What Is the Difference Between ELSS and SIP?

Oct 20, 2018 6:00 IST 4542 views

An equity-linked savings scheme (ELSS) is a tax saving mutual fund. It is a fund in which you can invest like in the case of any other mutual fund. The only difference is that these funds are subjected to a lock-in period of 3 years and offer tax exemption under Section 80C of the Income Tax Act. As a result, when you invest in an ELSS you get a tax exemption to the extent of 30% (depending on your tax bracket) and that reduces your effective cost of acquisition. This further enhances your returns.

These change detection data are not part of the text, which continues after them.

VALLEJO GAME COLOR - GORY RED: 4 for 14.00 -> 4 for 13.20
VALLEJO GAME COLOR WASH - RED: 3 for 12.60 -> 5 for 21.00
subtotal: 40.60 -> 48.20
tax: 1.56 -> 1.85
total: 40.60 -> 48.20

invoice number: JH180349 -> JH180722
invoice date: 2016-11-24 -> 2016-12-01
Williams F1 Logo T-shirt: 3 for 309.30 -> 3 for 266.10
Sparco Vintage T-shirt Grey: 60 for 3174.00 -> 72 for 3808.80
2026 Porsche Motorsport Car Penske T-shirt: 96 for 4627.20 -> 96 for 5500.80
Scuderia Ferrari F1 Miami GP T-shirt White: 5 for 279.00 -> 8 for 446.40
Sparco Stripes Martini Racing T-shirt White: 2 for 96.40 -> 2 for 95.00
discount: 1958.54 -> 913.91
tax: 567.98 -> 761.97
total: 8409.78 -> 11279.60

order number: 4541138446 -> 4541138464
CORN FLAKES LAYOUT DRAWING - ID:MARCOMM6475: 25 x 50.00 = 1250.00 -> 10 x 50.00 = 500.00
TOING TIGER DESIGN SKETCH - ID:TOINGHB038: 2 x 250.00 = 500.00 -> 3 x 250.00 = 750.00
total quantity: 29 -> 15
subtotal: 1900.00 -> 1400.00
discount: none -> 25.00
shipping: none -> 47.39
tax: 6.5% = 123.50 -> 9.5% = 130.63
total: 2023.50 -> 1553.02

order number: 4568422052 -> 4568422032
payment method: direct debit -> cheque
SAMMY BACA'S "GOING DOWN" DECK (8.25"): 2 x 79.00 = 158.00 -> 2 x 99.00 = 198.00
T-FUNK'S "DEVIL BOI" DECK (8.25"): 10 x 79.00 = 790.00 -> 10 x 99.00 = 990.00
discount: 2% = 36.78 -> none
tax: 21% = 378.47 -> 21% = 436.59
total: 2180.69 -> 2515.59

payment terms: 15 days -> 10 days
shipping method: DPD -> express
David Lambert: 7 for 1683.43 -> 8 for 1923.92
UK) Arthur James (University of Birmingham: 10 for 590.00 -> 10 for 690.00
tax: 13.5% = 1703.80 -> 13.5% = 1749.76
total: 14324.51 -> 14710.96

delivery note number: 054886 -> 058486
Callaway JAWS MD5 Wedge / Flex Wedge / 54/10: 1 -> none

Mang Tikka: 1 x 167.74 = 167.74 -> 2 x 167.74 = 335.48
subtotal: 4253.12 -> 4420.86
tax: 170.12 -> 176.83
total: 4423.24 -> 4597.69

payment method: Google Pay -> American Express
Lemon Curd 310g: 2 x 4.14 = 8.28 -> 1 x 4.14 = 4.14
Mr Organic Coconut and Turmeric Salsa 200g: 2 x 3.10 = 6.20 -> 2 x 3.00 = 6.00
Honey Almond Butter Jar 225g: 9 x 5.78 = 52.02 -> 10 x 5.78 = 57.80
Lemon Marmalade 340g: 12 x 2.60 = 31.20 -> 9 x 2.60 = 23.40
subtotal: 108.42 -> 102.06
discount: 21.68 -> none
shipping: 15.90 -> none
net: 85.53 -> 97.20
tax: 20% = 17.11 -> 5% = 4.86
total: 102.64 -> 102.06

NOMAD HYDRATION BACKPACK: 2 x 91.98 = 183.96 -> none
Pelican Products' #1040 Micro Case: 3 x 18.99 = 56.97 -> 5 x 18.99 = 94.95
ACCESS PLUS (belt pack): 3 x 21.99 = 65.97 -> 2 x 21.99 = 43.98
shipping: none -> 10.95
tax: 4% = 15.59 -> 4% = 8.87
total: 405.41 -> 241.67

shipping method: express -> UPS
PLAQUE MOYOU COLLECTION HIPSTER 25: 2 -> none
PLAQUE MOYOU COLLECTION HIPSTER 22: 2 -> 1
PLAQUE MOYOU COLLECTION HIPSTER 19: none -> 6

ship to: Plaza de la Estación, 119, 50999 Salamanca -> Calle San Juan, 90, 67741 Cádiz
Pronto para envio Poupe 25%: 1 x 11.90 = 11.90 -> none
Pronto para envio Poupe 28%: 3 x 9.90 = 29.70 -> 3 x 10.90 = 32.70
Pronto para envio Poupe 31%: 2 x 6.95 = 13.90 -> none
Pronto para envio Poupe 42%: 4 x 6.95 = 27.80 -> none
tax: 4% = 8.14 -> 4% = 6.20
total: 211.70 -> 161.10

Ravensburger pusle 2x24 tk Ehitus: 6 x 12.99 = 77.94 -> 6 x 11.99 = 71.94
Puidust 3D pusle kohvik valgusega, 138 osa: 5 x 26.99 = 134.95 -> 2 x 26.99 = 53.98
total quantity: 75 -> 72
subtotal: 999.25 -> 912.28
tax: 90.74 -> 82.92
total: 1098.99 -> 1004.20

Key Features of an ELSS Fund
Some of the key features of an ELSS fund are as under:

  • It is an equity fund that invests predominantly in equities and has a compulsory lock-in period of 3 years from the date of the purchase.
  • An ELSS fund needs to be structured in such a way that it fits into your overall financial plan. So you need to make your financial plan first and then work backward and decide upon the amount of investments to make in ELSS.
  • ELSS has an advantage in the sense that the lock-in period actually incentivizes the fund manager to take a long-term approach to invest in the stock market since the pressure of redemptions is not too much. This works in favour of the investor.
  • ELSS entails a lock-in from the date of the investment. Whether you invest in lump-sum or in tranches, the lock-in calculation will start from the date of investment. The fund units are free to sell after the completion of 3 years.
  • Currently, the ELSS fund has to necessarily be an equity fund and funds that invest in debt securities do not qualify as ELSS funds. In fact, an ELSS fund has to be a pure equity fund and cannot even be a hybrid fund or a balanced fund.
  • ELSS funds are best suited for young taxpayers who need to combine tax saving with wealth creation. Also, since they are young, their risk appetite is much higher and this risk appetite progressively comes down with time.

Understanding the Key Features of a SIP
In fact, comparing an ELSS with a SIP is almost like comparing apples and oranges. A systematic investment plan (SIP) is a phased approach to investing which combines the best of price averaging and volatility buying. Here is how:

  • In a SIP, a fixed sum is allocated to a fund on a regular basis. This SIP can be monthly, quarterly or even 6-monthly. The SIP just allocates a fixed sum on a particular date into a fund.
  • SIPs offer you the benefit of rupee cost averaging (RCA). How does RCA work in practice? In SIP, you allocate a fixed sum of money each month. Markets are, by definition, volatile and therefore you get the best of market volatility. When the markets are up you get more value and when the markets are down you get more units. In the process, your cost of acquiring units ends up lower than lump-sum investment.
  • SIP works best when you start investing in a volatile market and then see the market trending upwards. If the markets were only bullish, then the SIP may not be of much help, but that is not the way markets move in reality. That is why the market volatility always favours the SIP investor.
  • The biggest advantage of a SIP is that it synchronizes your inflows with your outflows. Thus saving and investing becomes more of a discipline in the case of SIP. The real value addition comes when you fix your SIP target first and then adjust your budgets accordingly. That is the kind of discipline and commitment that SIP brings into your portfolio.

How about Combining the Benefits of SIP and ELSS
ELSS is a product and SIP is a process. When you combine a product with a process you get a solution. That is what you need to do. You must save tax through ELSS by opting for the SIP approach. This will be beneficial in three ways. Firstly, the rupee cost averaging will work in your favour and further enhance the returns on your ELSS fund. Secondly, SIP will make tax-saving a discipline and you do not have to worry about arranging funds in the last quarter. Lastly, the SIP outflow synchronizes with your inflows and thus you are able to better fit your ELSS investment into your long-term financial plan. The answer may actually be to combine ELSS as a product and SIP as a process.